## WORK TO BE COMPLETED
From the first line to the last, please reproduce the material exactly, skipping the pictures.
** MATERIALS PROVIDED follows **
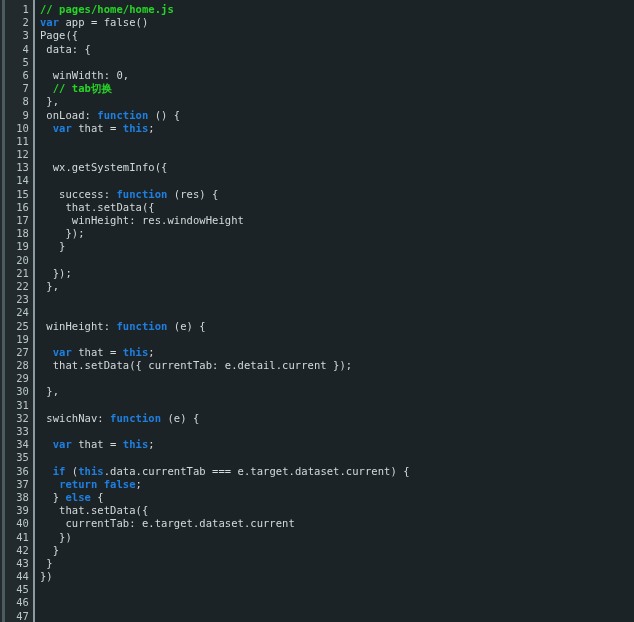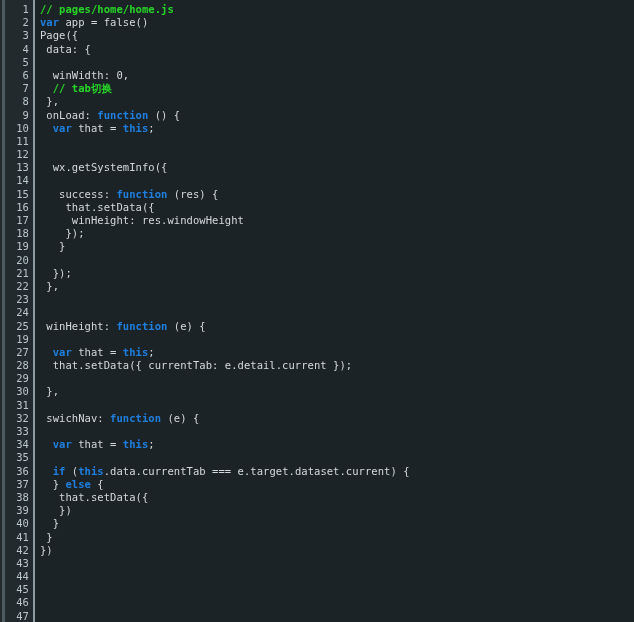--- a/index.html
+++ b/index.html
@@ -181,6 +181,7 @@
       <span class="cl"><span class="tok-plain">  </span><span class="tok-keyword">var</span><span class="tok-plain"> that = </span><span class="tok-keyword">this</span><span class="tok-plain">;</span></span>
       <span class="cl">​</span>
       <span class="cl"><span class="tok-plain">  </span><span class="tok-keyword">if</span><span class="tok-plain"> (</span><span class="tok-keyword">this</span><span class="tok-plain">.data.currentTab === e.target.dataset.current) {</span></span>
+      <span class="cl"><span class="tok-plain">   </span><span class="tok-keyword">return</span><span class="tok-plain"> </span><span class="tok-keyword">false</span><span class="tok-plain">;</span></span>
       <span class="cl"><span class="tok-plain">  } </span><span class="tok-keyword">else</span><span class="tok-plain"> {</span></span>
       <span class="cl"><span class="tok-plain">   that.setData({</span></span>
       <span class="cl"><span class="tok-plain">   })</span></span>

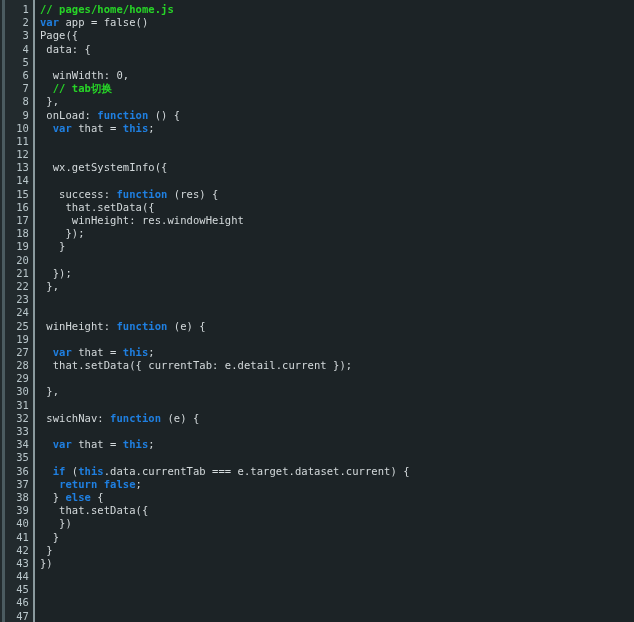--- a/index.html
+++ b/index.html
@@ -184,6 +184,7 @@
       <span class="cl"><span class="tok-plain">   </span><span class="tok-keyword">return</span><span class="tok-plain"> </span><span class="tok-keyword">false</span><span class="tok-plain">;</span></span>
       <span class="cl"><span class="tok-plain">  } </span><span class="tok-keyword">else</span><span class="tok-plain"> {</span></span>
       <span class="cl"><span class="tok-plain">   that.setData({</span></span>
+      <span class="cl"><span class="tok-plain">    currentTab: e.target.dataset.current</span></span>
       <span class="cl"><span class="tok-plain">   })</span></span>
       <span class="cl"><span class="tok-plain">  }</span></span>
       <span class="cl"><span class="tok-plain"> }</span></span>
** End of MATERIALS PROVIDED **
## FINISHED EXERCISE
--- a/index.html
+++ b/index.html
@@ -181,6 +181,7 @@
       <span class="cl"><span class="tok-plain">  </span><span class="tok-keyword">var</span><span class="tok-plain"> that = </span><span class="tok-keyword">this</span><span class="tok-plain">;</span></span>
       <span class="cl">​</span>
       <span class="cl"><span class="tok-plain">  </span><span class="tok-keyword">if</span><span class="tok-plain"> (</span><span class="tok-keyword">this</span><span class="tok-plain">.data.currentTab === e.target.dataset.current) {</span></span>
+      <span class="cl"><span class="tok-plain">   </span><span class="tok-keyword">return</span><span class="tok-plain"> </span><span class="tok-keyword">false</span><span class="tok-plain">;</span></span>
       <span class="cl"><span class="tok-plain">  } </span><span class="tok-keyword">else</span><span class="tok-plain"> {</span></span>
       <span class="cl"><span class="tok-plain">   that.setData({</span></span>
       <span class="cl"><span class="tok-plain">   })</span></span>

--- a/index.html
+++ b/index.html
@@ -184,6 +184,7 @@
       <span class="cl"><span class="tok-plain">   </span><span class="tok-keyword">return</span><span class="tok-plain"> </span><span class="tok-keyword">false</span><span class="tok-plain">;</span></span>
       <span class="cl"><span class="tok-plain">  } </span><span class="tok-keyword">else</span><span class="tok-plain"> {</span></span>
       <span class="cl"><span class="tok-plain">   that.setData({</span></span>
+      <span class="cl"><span class="tok-plain">    currentTab: e.target.dataset.current</span></span>
       <span class="cl"><span class="tok-plain">   })</span></span>
       <span class="cl"><span class="tok-plain">  }</span></span>
       <span class="cl"><span class="tok-plain"> }</span></span>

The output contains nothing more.